Andrew Budsock - 7 months ago 36

R Question

Example of My Data

I have three matrix csv data files that I need to flatten and combine in R, so that I have three columns (Lat, Long, Data). The code I have for this is in matlab, but I need to convert this to R. Any thoughts? This is the matlab code that does this:

`LON=csvread(‘LONGITUDE.csv’);`

LAT=csvread(‘LATITUDE.csv’);

SM=csvread(‘soil_moisture20151008.csv’);

xyz=zeros(101*210,3);

k=0;

for i=1:101

for j=1:210

k=k+1;

xyz(k,1)=LAT(i,j);

xyz(k,2)=LON(i,j);

xyz(k,3)=SM(i,j);

end

end

csvwrite(‘xyz.csv’,xyz);

So far this is how I have changed it in R:

`LON<-read.csv("LONGITUDE.csv", header = T)`

LAT<-read.csv("LATITUDE.csv", header = T)

ET<-read.csv("actual_ET20100101.csv")

xyz=matrix(3,101,210)

k=0

for (i in 1:101){

for (j in 1:210){

k=k+1

xyz[k,1]=LAT[i,j]

xyz[k,2]=LON[i,j]

xyz[k,3]=ET[i,j]

}

}

write.csv("xyz.csv",xyz);

I'm not sure what I'm doing wrong. Any guidance on this issue would be greatly appreciated.
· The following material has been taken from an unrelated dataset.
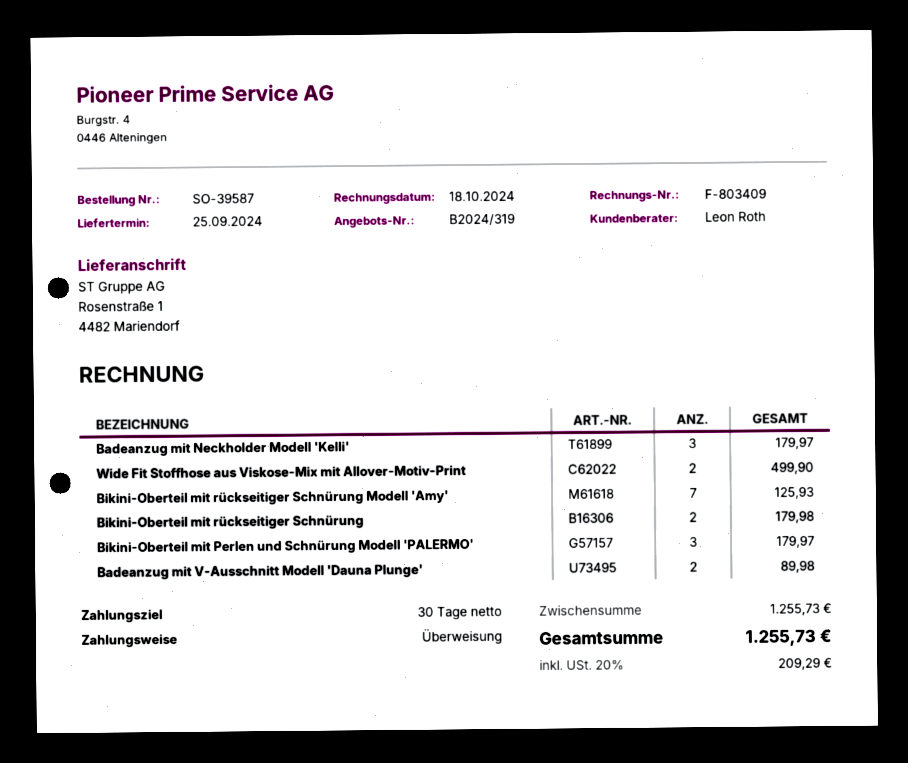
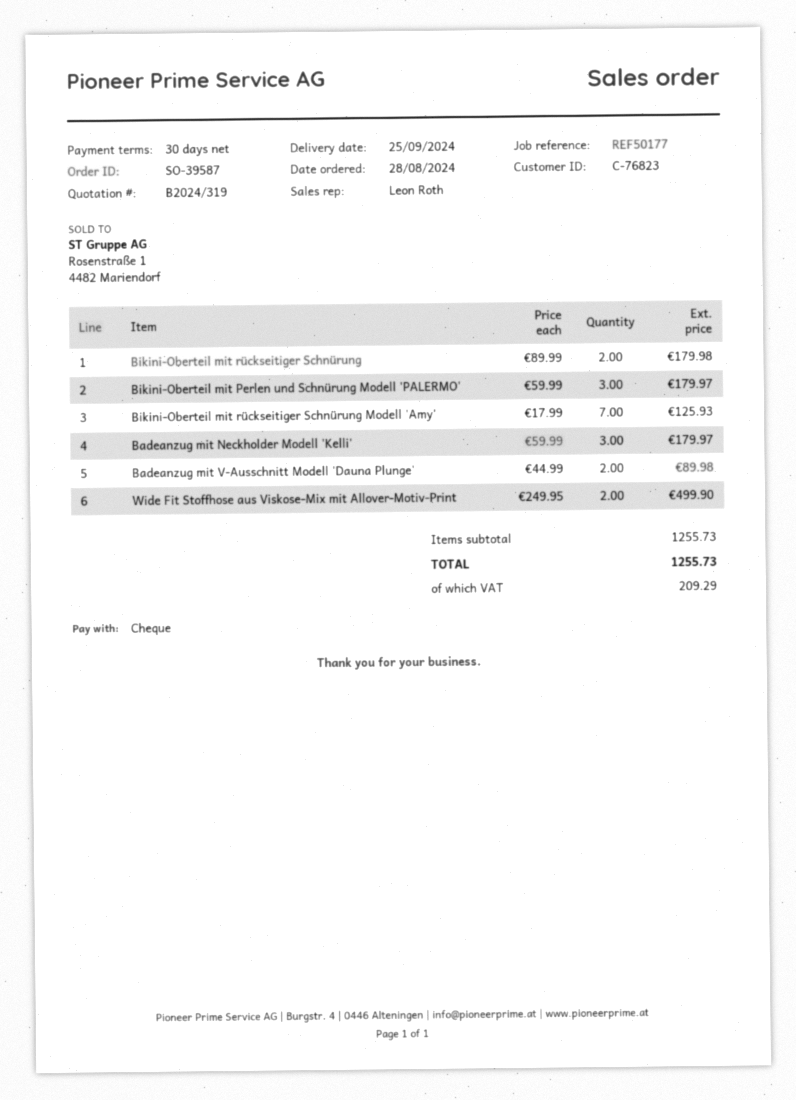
payment method: bank transfer -> cheque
Finally, I have a whole directory of files that I need to run this script on, so any ideas on how to apply this to a directory would be great. The LAT/LON files don't change, just the data files.

Thank you!!

Answer

If I am understanding your data correctly, you have a large number of matrix files, where each index (row/column position) is assigned to the same data value. That is, (1,1) in each matrix gives the value of interest for the 1st data point, and (1,2) gives values for a different data point.

In that case, you should just be able to convert them all to a matrix, extract the values as a vector, then stitch them together.

To illustrate, here are three identical data.frames (so that we can see if they align correctly:

```
A <- B <- C <-
data.frame(matrix(runif(36), nrow = 6))
```

Each data.frame is this:

```
X1 X2 X3 X4 X5 X6
1 0.2462450 0.6887587 0.216578122 0.5982332 0.2402868 0.9588999
2 0.5924075 0.7511237 0.813704807 0.6892747 0.6253069 0.4648226
3 0.7482773 0.4808986 0.006036452 0.6576487 0.5752148 0.5554258
4 0.8545323 0.6822942 0.654128179 0.6582181 0.8173544 0.5191778
5 0.1748737 0.7456279 0.992209169 0.4468014 0.3491022 0.9736064
6 0.7189847 0.3424291 0.581840006 0.1460138 0.8071445 0.2920479
```

Then, I put them all in a `list`

(named, so that the columns come out named):

```
myList <- list(A = A, B = B, C = C)
```

Then, we loop through the list, converting each data.frame to a matrix, then extracting the values as a vector. Then, I convert the resulting list to a data.frame to get the column/row behavior you likely want (data.frames are just lists with special properties; each column is an element of the list, but data.frames assumes the value orders match). Note that I am using `magrittr`

/`dplyr`

piping to simplify the nesting in the code:

```
flattened <-
lapply(myList, function(x){
as.matrix(x) %>%
as.numeric()
}) %>%
as.data.frame()
```

Then, the head of this (from my randomization) looks like:

```
A B C
1 0.2462450 0.2462450 0.2462450
2 0.5924075 0.5924075 0.5924075
3 0.7482773 0.7482773 0.7482773
4 0.8545323 0.8545323 0.8545323
5 0.1748737 0.1748737 0.1748737
6 0.7189847 0.7189847 0.7189847
```

Of note, you mentioned that you may have multiple data sources that you want to merge -- as long as you load them all up into this list, the approach will generate a column for each.